● Exercise brief
In the entries below, find the line with "CAFEROMATICA 796 ESPRESS: 4" and the line with "total: 11548.74 -> 11266.86". Reproduce those two lines and every line between them exactly, and nothing more.

● Data
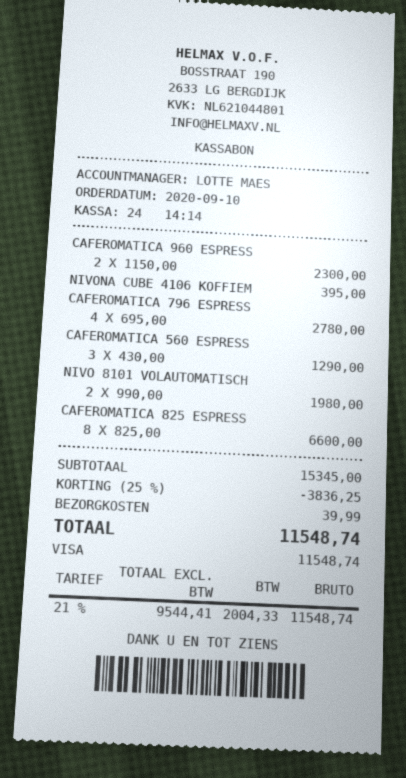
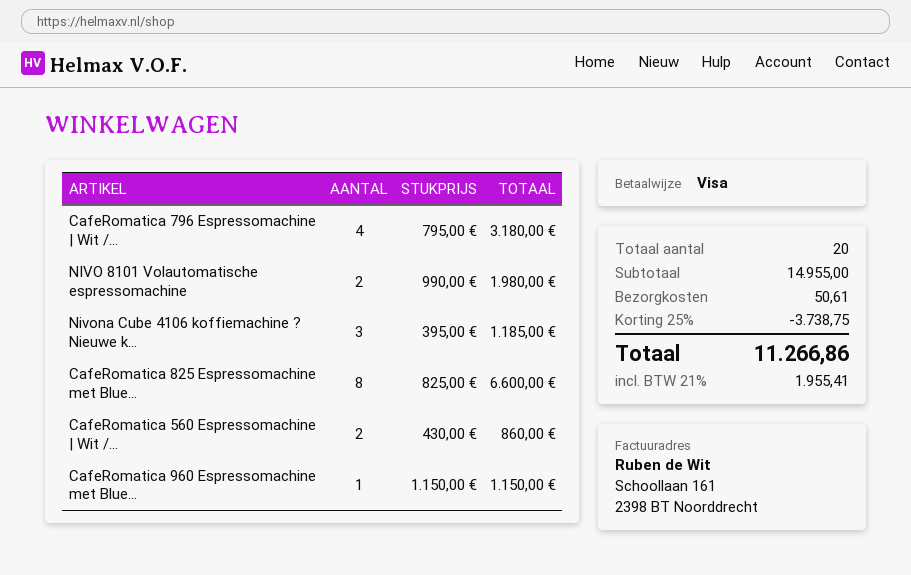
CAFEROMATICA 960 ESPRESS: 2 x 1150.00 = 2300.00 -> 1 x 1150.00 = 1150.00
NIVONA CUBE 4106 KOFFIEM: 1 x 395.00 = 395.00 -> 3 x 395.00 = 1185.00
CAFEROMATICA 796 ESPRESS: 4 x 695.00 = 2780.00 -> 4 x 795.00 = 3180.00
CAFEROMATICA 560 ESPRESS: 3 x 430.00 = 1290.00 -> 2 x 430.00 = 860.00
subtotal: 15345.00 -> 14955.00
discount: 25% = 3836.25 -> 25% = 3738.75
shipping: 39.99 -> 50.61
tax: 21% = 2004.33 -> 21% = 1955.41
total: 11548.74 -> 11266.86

---

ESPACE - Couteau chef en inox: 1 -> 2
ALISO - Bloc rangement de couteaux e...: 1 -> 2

● Exercise response
CAFEROMATICA 796 ESPRESS: 4 x 695.00 = 2780.00 -> 4 x 795.00 = 3180.00
CAFEROMATICA 560 ESPRESS: 3 x 430.00 = 1290.00 -> 2 x 430.00 = 860.00
subtotal: 15345.00 -> 14955.00
discount: 25% = 3836.25 -> 25% = 3738.75
shipping: 39.99 -> 50.61
tax: 21% = 2004.33 -> 21% = 1955.41
total: 11548.74 -> 11266.86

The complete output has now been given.